> EXERCISE OBJECTIVE:
Only the pictures are to be left out, and the rest of the entries should be reproduced exactly.

=== INPUT FOR THIS TASK ===

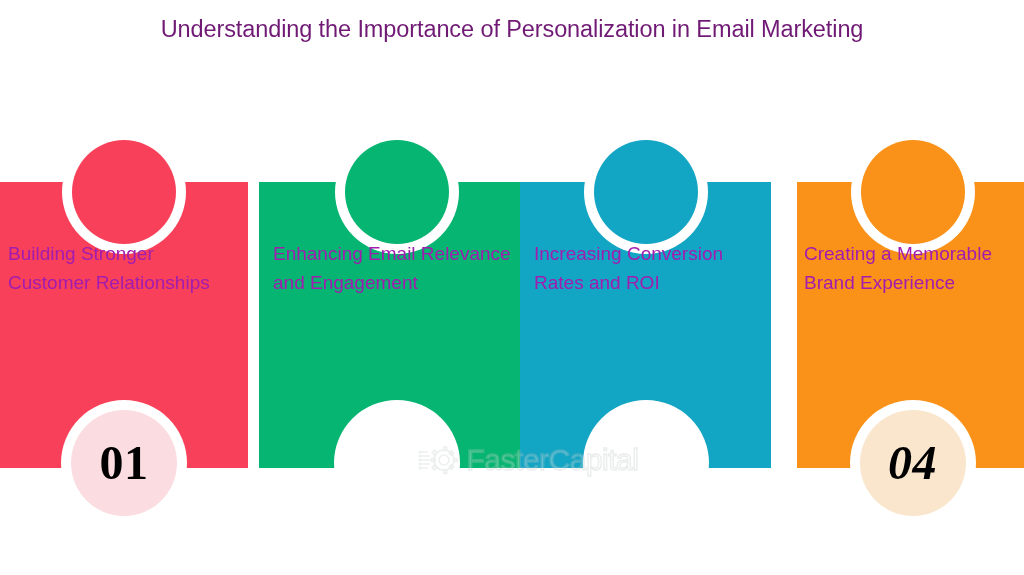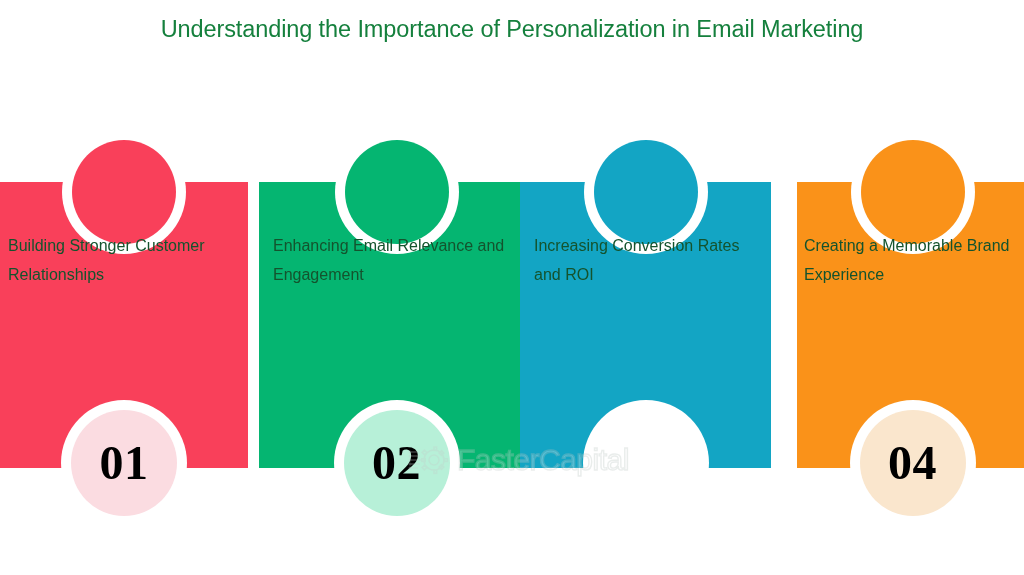"Understanding the Importance of" h1 { color: #15803d -> #701a75 }
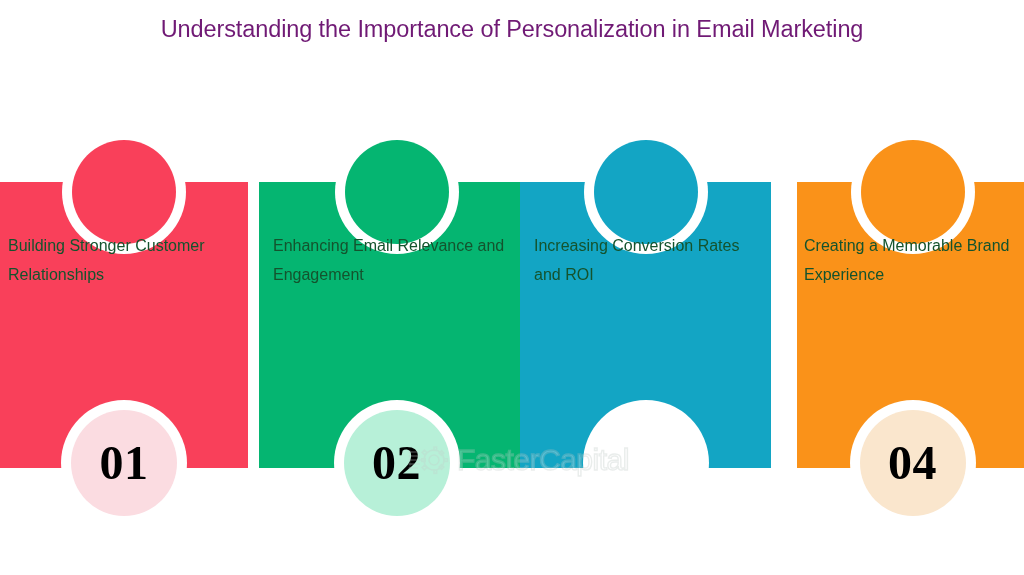"Building Stronger Customer Relationships" .panel-text { color: #14532d -> #a21caf; font-size: 16px -> 19px; top: 49px -> 57px }
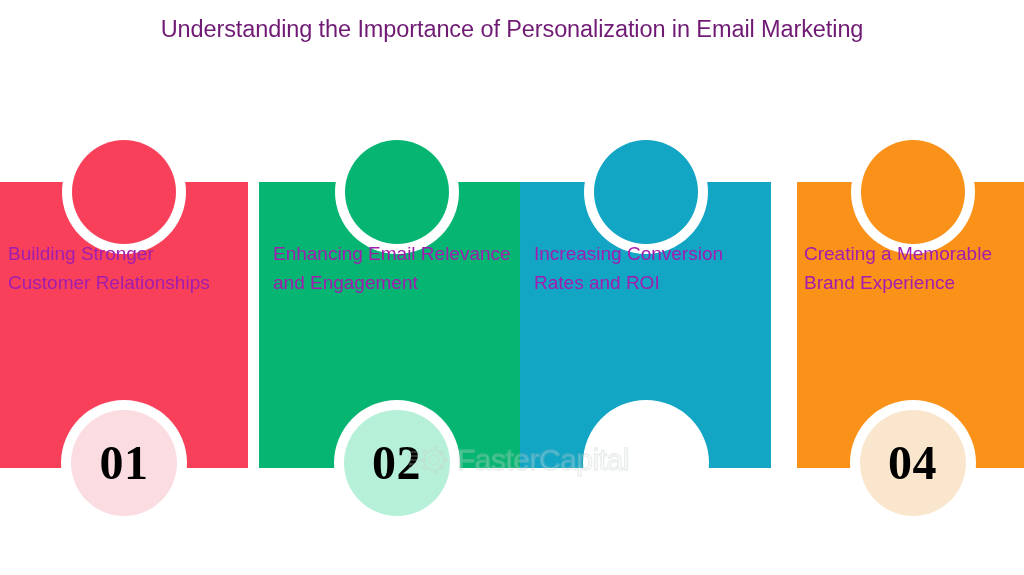"02" div.badge-disc { html: <div> <span>02</span> </div> -> none }
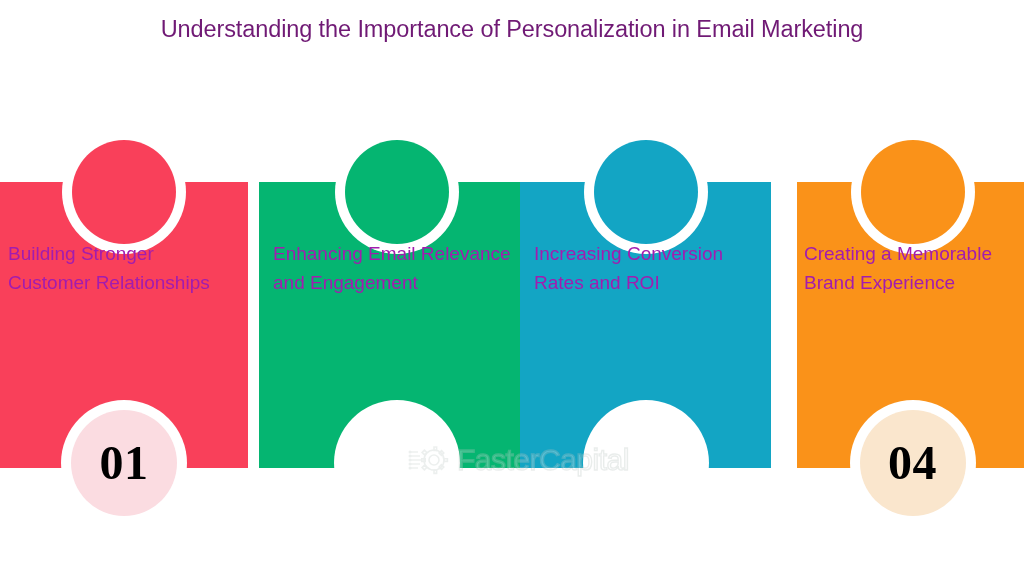"FasterCapital" #watermark { justify-content: none -> center }
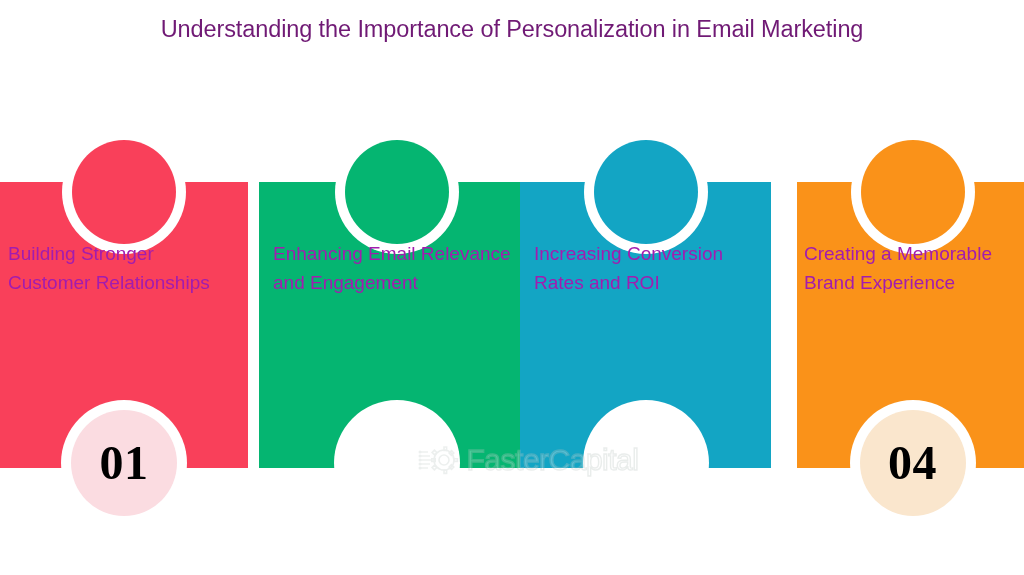"04" div.badge-disc { font-style: none -> italic }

===

> TASK ANSWER:
"Understanding the Importance of" h1 { color: #15803d -> #701a75 }
"Building Stronger Customer Relationships" .panel-text { color: #14532d -> #a21caf; font-size: 16px -> 19px; top: 49px -> 57px }
"02" div.badge-disc { html: <div> <span>02</span> </div> -> none }
"FasterCapital" #watermark { justify-content: none -> center }
"04" div.badge-disc { font-style: none -> italic }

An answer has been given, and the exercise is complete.